Friday, February 5, 2010

Independent Reading: The End

Brianne Nguyen - 2/5/10
The Name of the Wind
by Patrick Rothfuss
3 1/2 Hours
Pages: 517-662(145 pages this Week)

Do you think you would read another book by this author? Why or why not?

I'm defiantly going to read more books by Patrick Rothfuss. First of all, I love his style, and really enjoyed this book. Second, though this book is over, the story of Kvothe is far from over. Rothfuss, ended the story with Kvothe saying that was enough of that part of the story, that he could move on with the story now that he'd said that base. But it's yet known how he's expelled from the University, or why. We don't yet know what happens to Denna, or why Kvothe is an innkeeper waiting to die.

What was one of your favorite lines in what you read today?

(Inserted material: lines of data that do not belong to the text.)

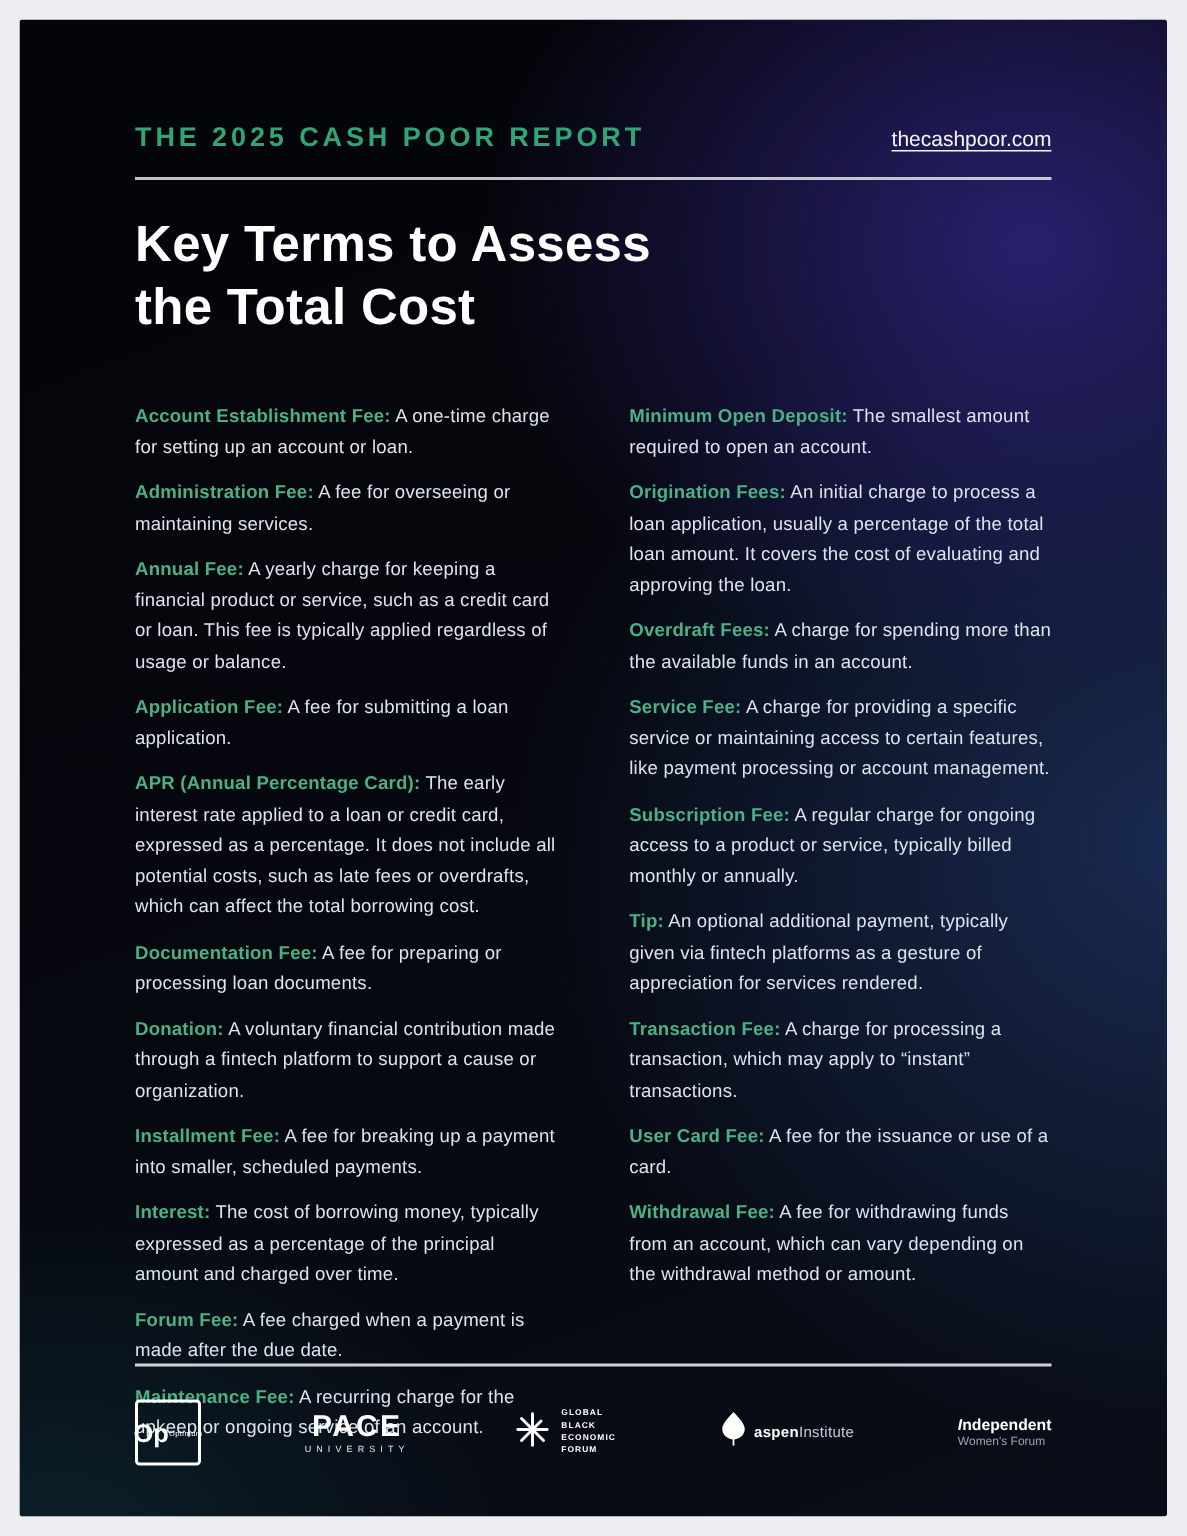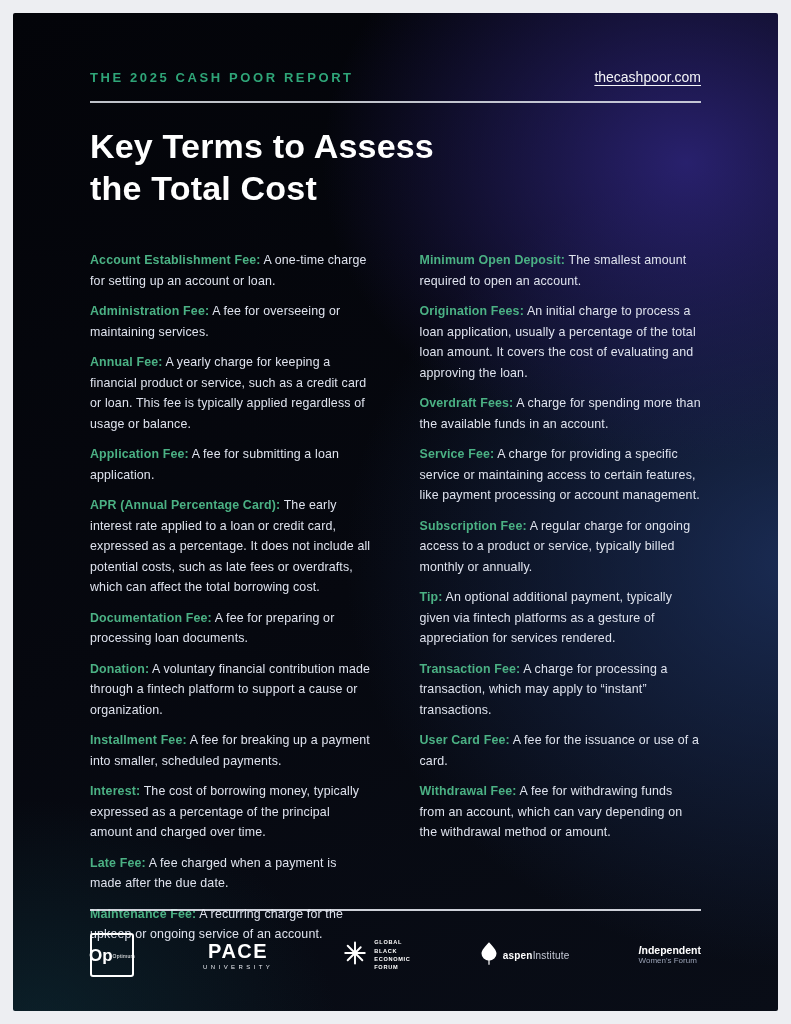--- a/index.html
+++ b/index.html
@@ -22,22 +22,23 @@
       radial-gradient(640px 580px at 102% 55%, rgba(33,56,108,0.72) 0%, rgba(33,56,108,0) 70%),
       radial-gradient(430px 330px at 3% 102%, rgba(17,62,72,0.42) 0%, rgba(17,62,72,0) 70%),
       linear-gradient(160deg, #030409 0%, #06080f 55%, #090d17 100%);
     overflow: hidden;
   }
   .hdr {
     display: flex; justify-content: space-between; align-items: baseline;
   }
   .report-label {
     color: #2fa578;
-    font-size: 13px; font-weight: 700;
+    font-size: 18px; font-weight: 700;
     letter-spacing: 2.6px;
+    margin-top: 12px;
   }
   .site-link {
     color: #f4f5f8;
     font-size: 14px;
     text-decoration: underline;
     text-underline-offset: 3px;
     cursor: pointer;
   }
   .hdr-divider {
     border: none; height: 1.5px;
@@ -122,21 +123,21 @@
     <div class="col">
       <p class="term"><span class="term-name">Account Establishment Fee:</span> <span class="term-def">A one-time charge for setting up an account or loan.</span></p>
       <p class="term"><span class="term-name">Administration Fee:</span> <span class="term-def">A fee for overseeing or maintaining services.</span></p>
       <p class="term"><span class="term-name">Annual Fee:</span> <span class="term-def">A yearly charge for keeping a financial product or service, such as a credit card or loan. This fee is typically applied regardless of usage or balance.</span></p>
       <p class="term"><span class="term-name">Application Fee:</span> <span class="term-def">A fee for submitting a loan application.</span></p>
       <p class="term"><span class="term-name">APR (Annual Percentage Card):</span> <span class="term-def">The early interest rate applied to a loan or credit card, expressed as a percentage. It does not include all potential costs, such as late fees or overdrafts, which can affect the total borrowing cost.</span></p>
       <p class="term"><span class="term-name">Documentation Fee:</span> <span class="term-def">A fee for preparing or processing loan documents.</span></p>
       <p class="term"><span class="term-name">Donation:</span> <span class="term-def">A voluntary financial contribution made through a fintech platform to support a cause or organization.</span></p>
       <p class="term"><span class="term-name">Installment Fee:</span> <span class="term-def">A fee for breaking up a payment into smaller, scheduled payments.</span></p>
       <p class="term"><span class="term-name">Interest:</span> <span class="term-def">The cost of borrowing money, typically expressed as a percentage of the principal amount and charged over time.</span></p>
-      <p class="term"><span class="term-name">Late Fee:</span> <span class="term-def">A fee charged when a payment is made after the due date.</span></p>
+      <p class="term"><span class="term-name">Forum Fee:</span> <span class="term-def">A fee charged when a payment is made after the due date.</span></p>
       <p class="term"><span class="term-name">Maintenance Fee:</span> <span class="term-def">A recurring charge for the upkeep or ongoing service of an account.</span></p>
     </div>
     <div class="col">
       <p class="term"><span class="term-name">Minimum Open Deposit:</span> <span class="term-def">The smallest amount required to open an account.</span></p>
       <p class="term"><span class="term-name">Origination Fees:</span> <span class="term-def">An initial charge to process a loan application, usually a percentage of the total loan amount. It covers the cost of evaluating and approving the loan.</span></p>
       <p class="term"><span class="term-name">Overdraft Fees:</span> <span class="term-def">A charge for spending more than the available funds in an account.</span></p>
       <p class="term"><span class="term-name">Service Fee:</span> <span class="term-def">A charge for providing a specific service or maintaining access to certain features, like payment processing or account management.</span></p>
       <p class="term"><span class="term-name">Subscription Fee:</span> <span class="term-def">A regular charge for ongoing access to a product or service, typically billed monthly or annually.</span></p>
       <p class="term"><span class="term-name">Tip:</span> <span class="term-def">An optional additional payment, typically given via fintech platforms as a gesture of appreciation for services rendered.</span></p>
       <p class="term"><span class="term-name">Transaction Fee:</span> <span class="term-def">A charge for processing a transaction, which may apply to “instant” transactions.</span></p>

"The man had true-red hair, red as flame. His eyes were dark and distant, and he moved with the weary calm that comes from knowing many things.
The Waystone was his, just as the third silence was his. This was appropriate, as was the greatest silence of the three, wrapping the others inside itself. It was deep and wide as autumn's ending. It was heavy as a great river-smooth stone. It was the patient, cut-flower sound of a man waiting to die."

These are the last two paragraphs in the book, written in the Epilogue. They describe Kvothe, sitting in chair by his room, thinking. They explain at the same time that though Bast has said the story telling has made his master more lively brought his old self back, too much remains the same. Though you've heard at least 5 years of Kvothes life, in the book, only days have past. I like it because it's the exact same paragraph that is at the end of the Prologue, but the meaning is so different. Well, the meaning actually stays the same, but the way you interpret it is different. It makes you think. Maybe no matter what, your future stays the same.